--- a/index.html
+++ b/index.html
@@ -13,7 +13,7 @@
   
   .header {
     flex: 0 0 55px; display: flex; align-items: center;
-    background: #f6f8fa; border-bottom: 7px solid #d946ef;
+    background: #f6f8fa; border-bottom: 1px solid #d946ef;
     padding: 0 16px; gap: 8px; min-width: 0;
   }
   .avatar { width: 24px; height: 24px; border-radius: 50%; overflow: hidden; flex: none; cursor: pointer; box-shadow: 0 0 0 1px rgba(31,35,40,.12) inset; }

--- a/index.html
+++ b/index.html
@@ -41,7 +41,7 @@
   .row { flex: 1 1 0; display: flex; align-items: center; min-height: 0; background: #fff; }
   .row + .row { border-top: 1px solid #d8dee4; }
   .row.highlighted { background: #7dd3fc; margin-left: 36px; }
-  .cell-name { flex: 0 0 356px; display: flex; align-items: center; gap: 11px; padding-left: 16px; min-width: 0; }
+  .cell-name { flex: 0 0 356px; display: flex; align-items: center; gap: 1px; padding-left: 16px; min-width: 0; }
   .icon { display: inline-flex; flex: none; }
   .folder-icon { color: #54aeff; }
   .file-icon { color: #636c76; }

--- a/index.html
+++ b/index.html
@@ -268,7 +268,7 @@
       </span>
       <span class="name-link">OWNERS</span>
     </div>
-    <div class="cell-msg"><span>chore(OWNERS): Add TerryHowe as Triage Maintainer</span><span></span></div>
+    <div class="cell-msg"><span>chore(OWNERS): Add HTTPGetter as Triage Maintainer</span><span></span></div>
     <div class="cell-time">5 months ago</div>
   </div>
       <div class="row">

---

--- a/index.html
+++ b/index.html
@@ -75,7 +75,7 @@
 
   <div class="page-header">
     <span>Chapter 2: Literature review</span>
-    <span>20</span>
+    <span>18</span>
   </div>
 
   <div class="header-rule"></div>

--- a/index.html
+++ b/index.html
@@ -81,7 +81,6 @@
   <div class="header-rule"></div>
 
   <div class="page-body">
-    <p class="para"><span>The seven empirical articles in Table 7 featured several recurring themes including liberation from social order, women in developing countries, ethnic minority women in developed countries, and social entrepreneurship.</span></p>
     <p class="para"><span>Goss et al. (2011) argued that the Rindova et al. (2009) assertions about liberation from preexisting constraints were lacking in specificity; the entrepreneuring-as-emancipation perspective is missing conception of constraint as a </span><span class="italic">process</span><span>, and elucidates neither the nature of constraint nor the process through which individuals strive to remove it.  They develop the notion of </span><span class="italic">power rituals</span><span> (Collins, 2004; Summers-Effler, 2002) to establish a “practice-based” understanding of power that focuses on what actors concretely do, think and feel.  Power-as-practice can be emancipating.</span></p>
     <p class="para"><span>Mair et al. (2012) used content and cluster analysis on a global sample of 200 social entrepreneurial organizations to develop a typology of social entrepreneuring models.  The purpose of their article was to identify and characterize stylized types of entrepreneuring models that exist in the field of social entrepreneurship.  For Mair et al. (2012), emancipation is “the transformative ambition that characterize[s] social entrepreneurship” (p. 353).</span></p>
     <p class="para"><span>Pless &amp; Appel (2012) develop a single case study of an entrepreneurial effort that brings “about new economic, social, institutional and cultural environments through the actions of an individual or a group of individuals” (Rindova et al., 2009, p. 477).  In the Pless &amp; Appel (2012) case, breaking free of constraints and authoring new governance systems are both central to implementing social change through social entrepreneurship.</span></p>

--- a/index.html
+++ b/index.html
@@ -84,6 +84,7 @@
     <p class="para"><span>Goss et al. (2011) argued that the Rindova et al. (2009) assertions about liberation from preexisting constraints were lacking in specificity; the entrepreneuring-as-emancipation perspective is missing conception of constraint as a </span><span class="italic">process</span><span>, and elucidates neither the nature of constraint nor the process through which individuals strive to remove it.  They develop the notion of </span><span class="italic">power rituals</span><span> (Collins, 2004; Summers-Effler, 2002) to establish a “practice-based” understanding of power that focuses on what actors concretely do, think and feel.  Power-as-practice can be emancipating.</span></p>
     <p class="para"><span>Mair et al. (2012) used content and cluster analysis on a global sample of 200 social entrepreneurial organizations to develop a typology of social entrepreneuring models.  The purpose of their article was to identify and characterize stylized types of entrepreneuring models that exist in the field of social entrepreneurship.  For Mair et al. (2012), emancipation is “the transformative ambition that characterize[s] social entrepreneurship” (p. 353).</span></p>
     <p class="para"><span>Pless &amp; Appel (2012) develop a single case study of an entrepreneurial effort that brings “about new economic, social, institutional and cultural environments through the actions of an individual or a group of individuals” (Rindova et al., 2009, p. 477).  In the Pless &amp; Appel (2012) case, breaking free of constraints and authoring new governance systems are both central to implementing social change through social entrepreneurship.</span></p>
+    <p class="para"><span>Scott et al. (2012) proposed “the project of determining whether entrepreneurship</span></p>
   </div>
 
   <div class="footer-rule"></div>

Activity.
Collect every line above that contains the word "name".

Your solution.
-  .cell-name { flex: 0 0 356px; display: flex; align-items: center; gap: 11px; padding-left: 16px; min-width: 0; }
+  .cell-name { flex: 0 0 356px; display: flex; align-items: center; gap: 1px; padding-left: 16px; min-width: 0; }
       <span class="name-link">OWNERS</span>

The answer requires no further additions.